Loughry told the House committee the court has conducted a review of “every aspect of the court system.” In July at the end of the 2017 fiscal year, the judicial budget had $8.5 million in carryover funds, up from a $1.2 million carryover the previous year.
The court is requesting a budget for FY2019 of $139.76 million, which is down from $143.6 million from the initial budget for FY2017.
Loughry noted that the judiciary budget equals 1.1 percent of the state’s total budget, and he said 90 percent of the judiciary’s budget is non-discretionary salaries for the five justices, 74 circuit court judges, 47 family court judges, 158 magistrates, family court case coordinators, family court secretaries, magistrate assistants, magistrate clerks, and deputy magistrate clerks, among several others.

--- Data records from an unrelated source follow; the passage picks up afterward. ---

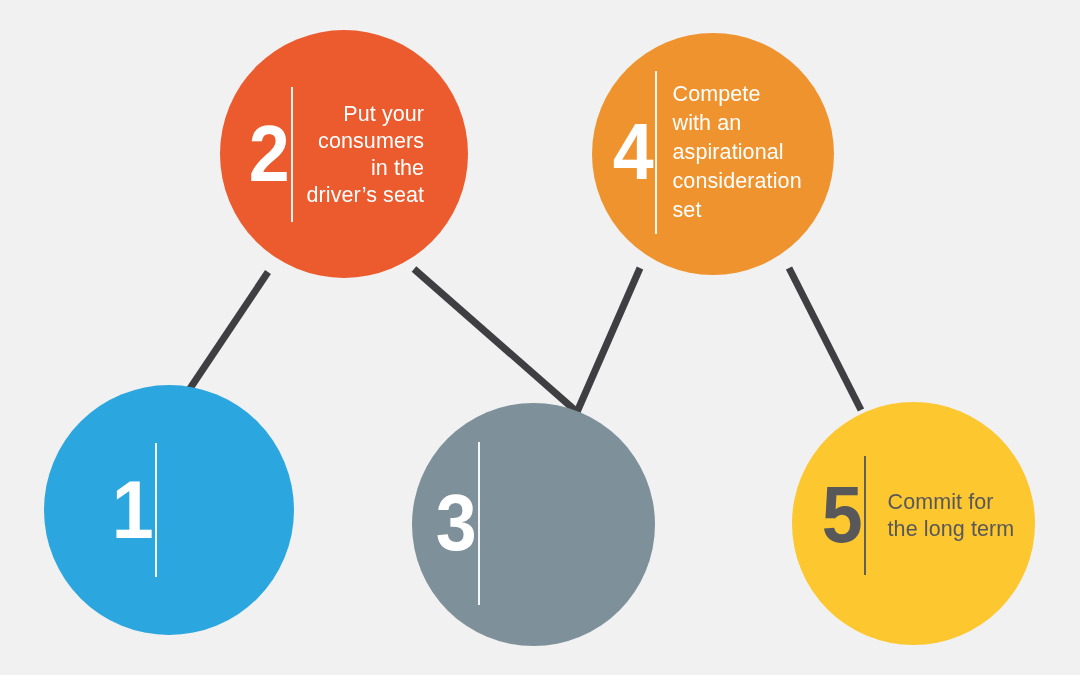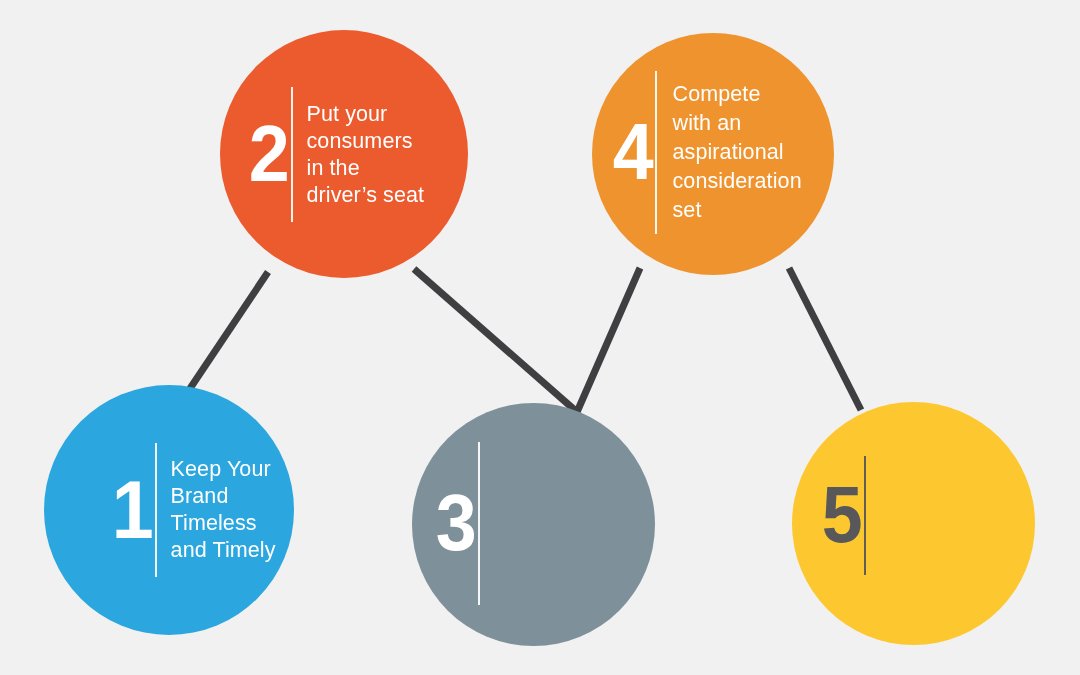--- a/index.html
+++ b/index.html
@@ -126,7 +126,7 @@
     <div class="node-inner">
       <span class="node-number" style="color: rgb(255, 255, 255);">2</span>
       <span class="node-divider" style="background: rgb(255, 255, 255);"></span>
-      <span class="node-label" style="color: rgb(255, 255, 255);">Put your
+      <span class="node-label" style="color: rgb(255, 255, 255); text-align: right;">Put your
 consumers
 in the
 driver’s seat</span>

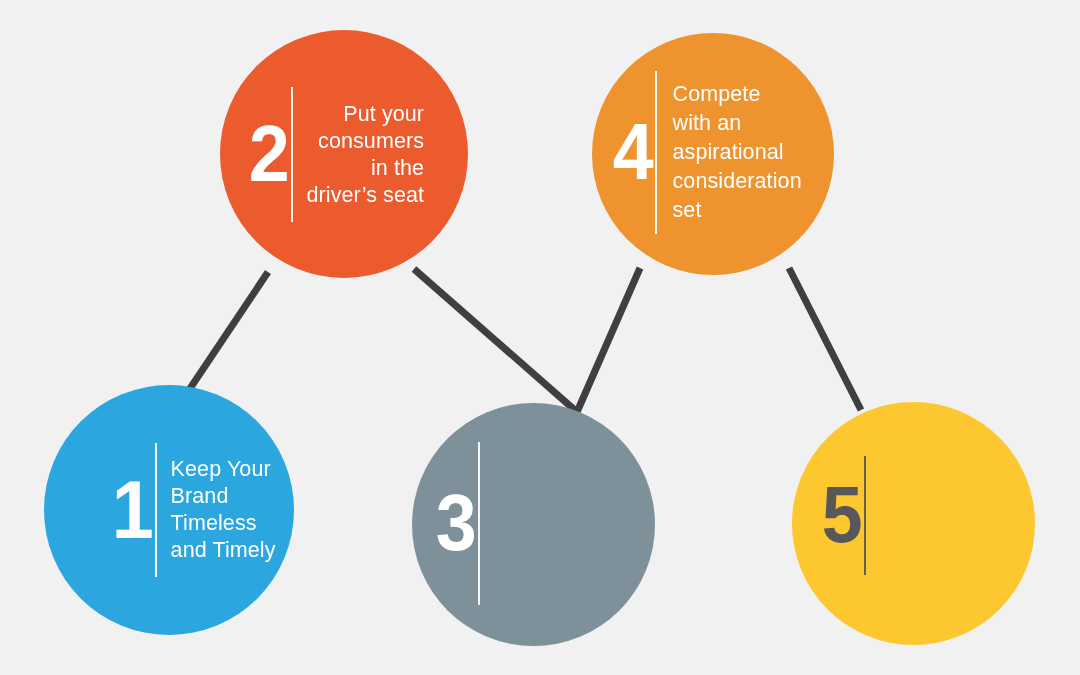--- a/index.html
+++ b/index.html
@@ -115,10 +115,6 @@
     <div class="node-inner">
       <span class="node-number" style="color: rgb(255, 255, 255);">1</span>
       <span class="node-divider" style="background: rgb(255, 255, 255);"></span>
-      <span class="node-label" style="color: rgb(255, 255, 255);">Keep Your
-Brand
-Timeless
-and Timely</span>
     </div>
   </div>
 

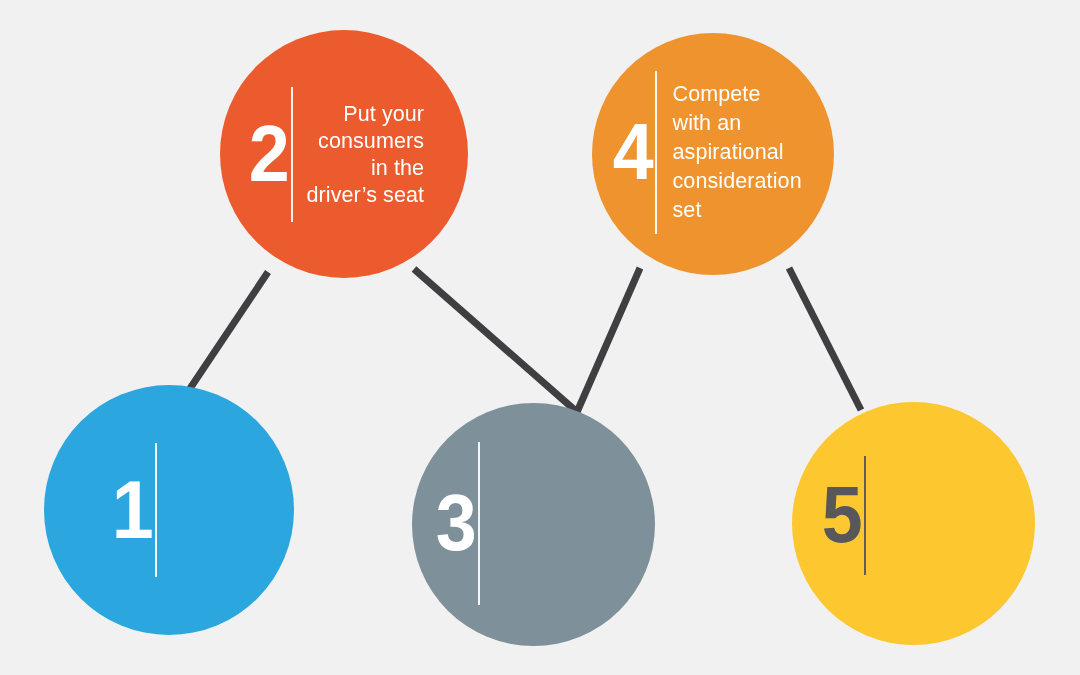--- a/index.html
+++ b/index.html
@@ -152,6 +152,8 @@
     <div class="node-inner">
       <span class="node-number" style="color: rgb(88, 88, 91);">5</span>
       <span class="node-divider" style="background: rgb(88, 88, 91);"></span>
+      <span class="node-label" style="color: rgb(88, 88, 91);">Commit for
+the long term</span>
     </div>
   </div>
 

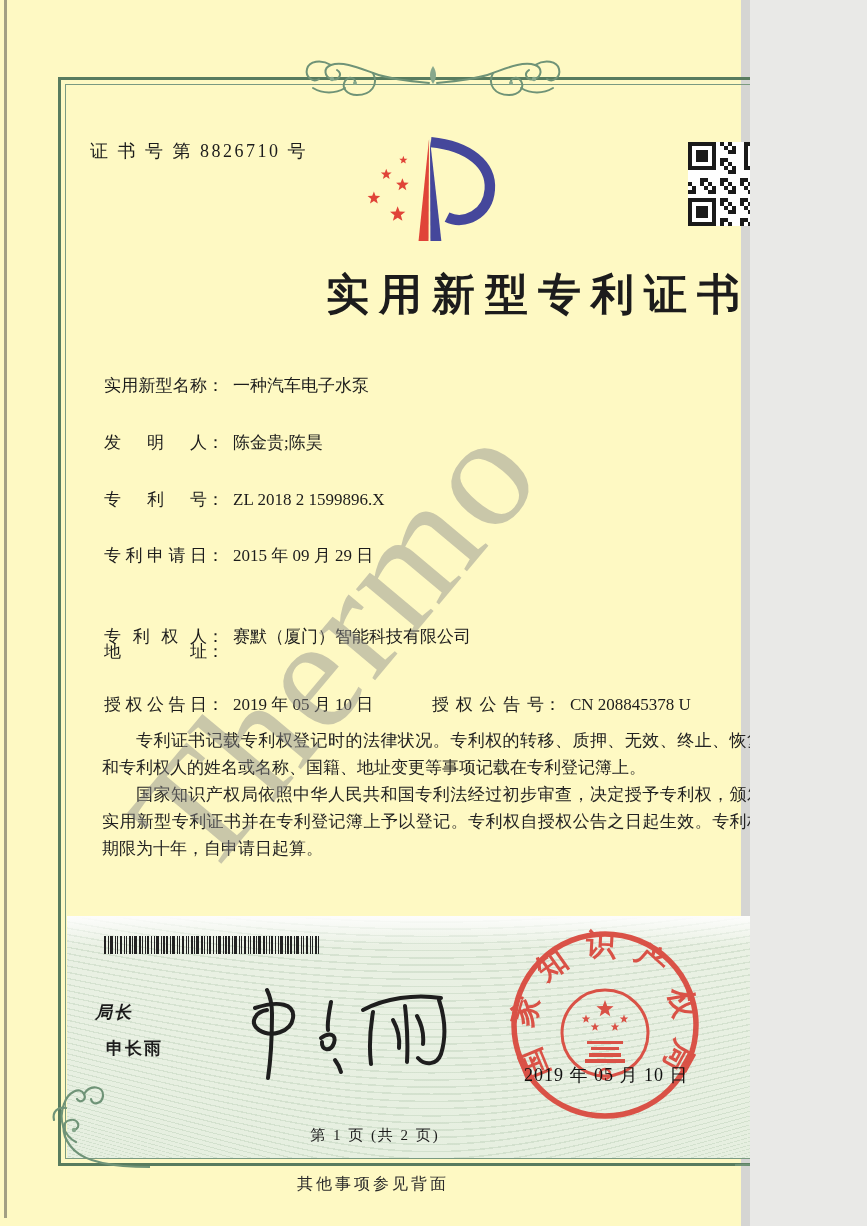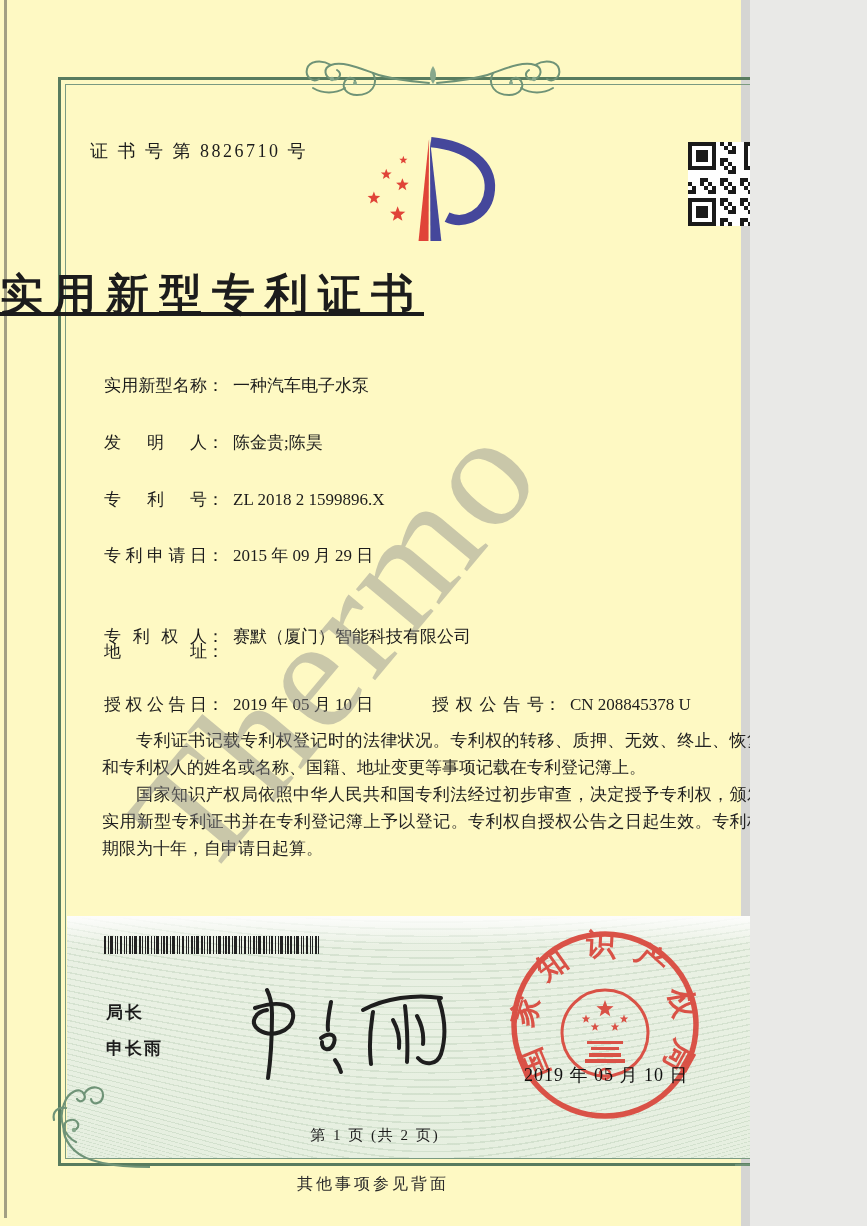--- a/index.html
+++ b/index.html
@@ -19,7 +19,7 @@
   .green-band::before{content:"";position:absolute;left:0;top:0;right:0;height:30px;
       background:linear-gradient(#fdfdfc,rgba(253,253,252,0));}
   .cert-no{left:90px;top:139px;font-size:18px;letter-spacing:2.5px;}
-  .title{left:0;right:0;top:266px;text-align:left;font-size:43px;font-weight:700;letter-spacing:10px;text-decoration:underline;}
+  .title{left:0;right:0;top:266px;text-align:right;font-size:43px;font-weight:700;letter-spacing:10px;}
   
   .frow{left:104px;width:662px;font-size:17px;line-height:24px;display:flex;align-items:center;}
   .lbl{display:inline-block;width:103px;flex:0 0 103px;text-align:justify;text-align-last:justify;}

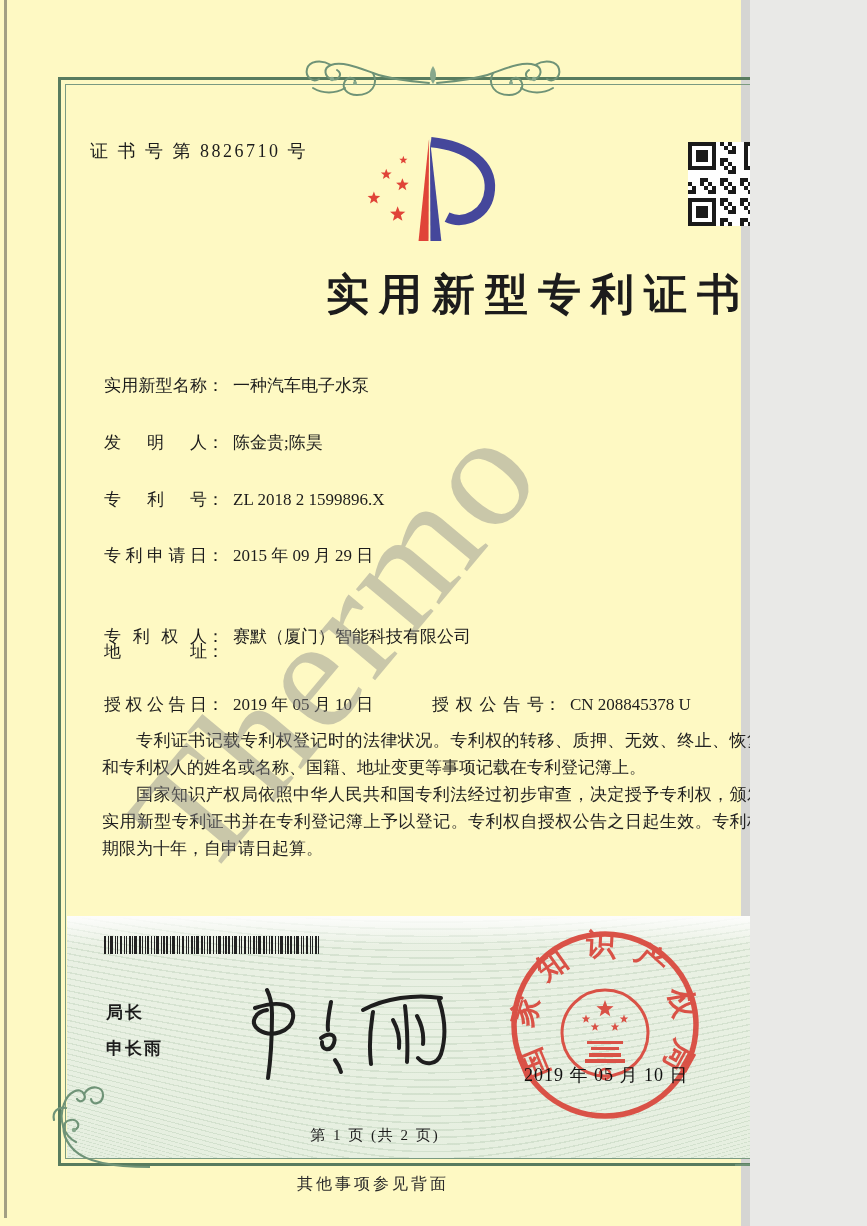--- a/index.html
+++ b/index.html
@@ -33,8 +33,8 @@
   .body-text{left:102px;top:727px;width:662px;font-size:17px;line-height:27px;text-align:justify;color:#222;}
   .body-text p{margin:0;text-indent:2em;}
   .barcode{left:104px;top:936px;width:220px;height:18px;}
-  .director-title{left:106px;top:1001px;font-size:17px;font-weight:700;
-      font-family:"Liberation Sans","DejaVu Sans",sans-serif;letter-spacing:2px;}
+  .director-title{left:95px;top:1001px;font-size:17px;font-weight:700;
+      font-family:"Liberation Sans","DejaVu Sans",sans-serif;letter-spacing:2px;font-style:italic;}
   .director-name{left:106px;top:1037px;font-size:17px;font-weight:700;
       font-family:"Liberation Sans","DejaVu Sans",sans-serif;letter-spacing:2px;}
   .signature{left:235px;top:972px;}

“We had to evaluate what we were doing and determined that things not critical to our core mission as a court system must either be eliminated or substantially reduced,” he said.
Loughry said in the last year since he took over as Chief Justice, the court has:
* Reduced spending by more than $7 million.
* Eliminated nonessential positions and creating other needed positions as part of a significant Administrative Office reorganization that has been accomplished with the help of the National Center for State Courts.
* Reorganized the Probation Division and changing sexual offender supervision to ensure closer and more effective supervision as well as provide for efficiencies.
* Changed the Day Report Center billing system, which saved $100,000 in the first quarter after the change.
* Upgraded professional services appointments, invoicing, and procurement processes, and the funding structure of drug courts, which altogether have saved hundreds of thousands of dollars.
* Relied more heavily on state contracts, which has in a two months already identified savings of approximately $100,000 on copier contracts alone.
* Restructured the Law Library staff as well as eliminating seven underused regional law libraries at a savings of more than $200,000.
* Limited the appointments of Senior Status Judges in cases when a judge is recused, and instead, appointing sitting judges in the same or other circuits to hear the cases whenever possible, at no additional cost to the Court.
* Streamlined continuing education programs for judicial officers and their staffs, and exploring opportunities for online training and education for professionals throughout the court system.
Loughry noted that the court system also received the largest federal drug court grant in the nation last year of $1.4 million, which provides the opportunity to expand services. He also said the court is working on a statewide e-filing system, which will be essentially a paperless process.
The e-filing system will provide county commissions, litigants, and others with significant financial savings. Loughry said online, convenient access to the e-filing system will promote accurate and timely access to court records.
“These examples, and there are many more, should make it abundantly clear that this has been a year of significant financial improvement within the judicial branch of government,” Loughry said. “Our reorganization has created a more streamlined system and a management team of legal, education, probation, technology, court services and finance that work together to ensure that we are able to do our job in a more effective and efficient manner.
“These changes will shape the future of this branch in ways that will provide more accountability and transparency, but also meet the needs and challenges of the future. This court is making significant changes with regard to how we do things, and these changes will benefit the court and the people of West Virginia for decades.”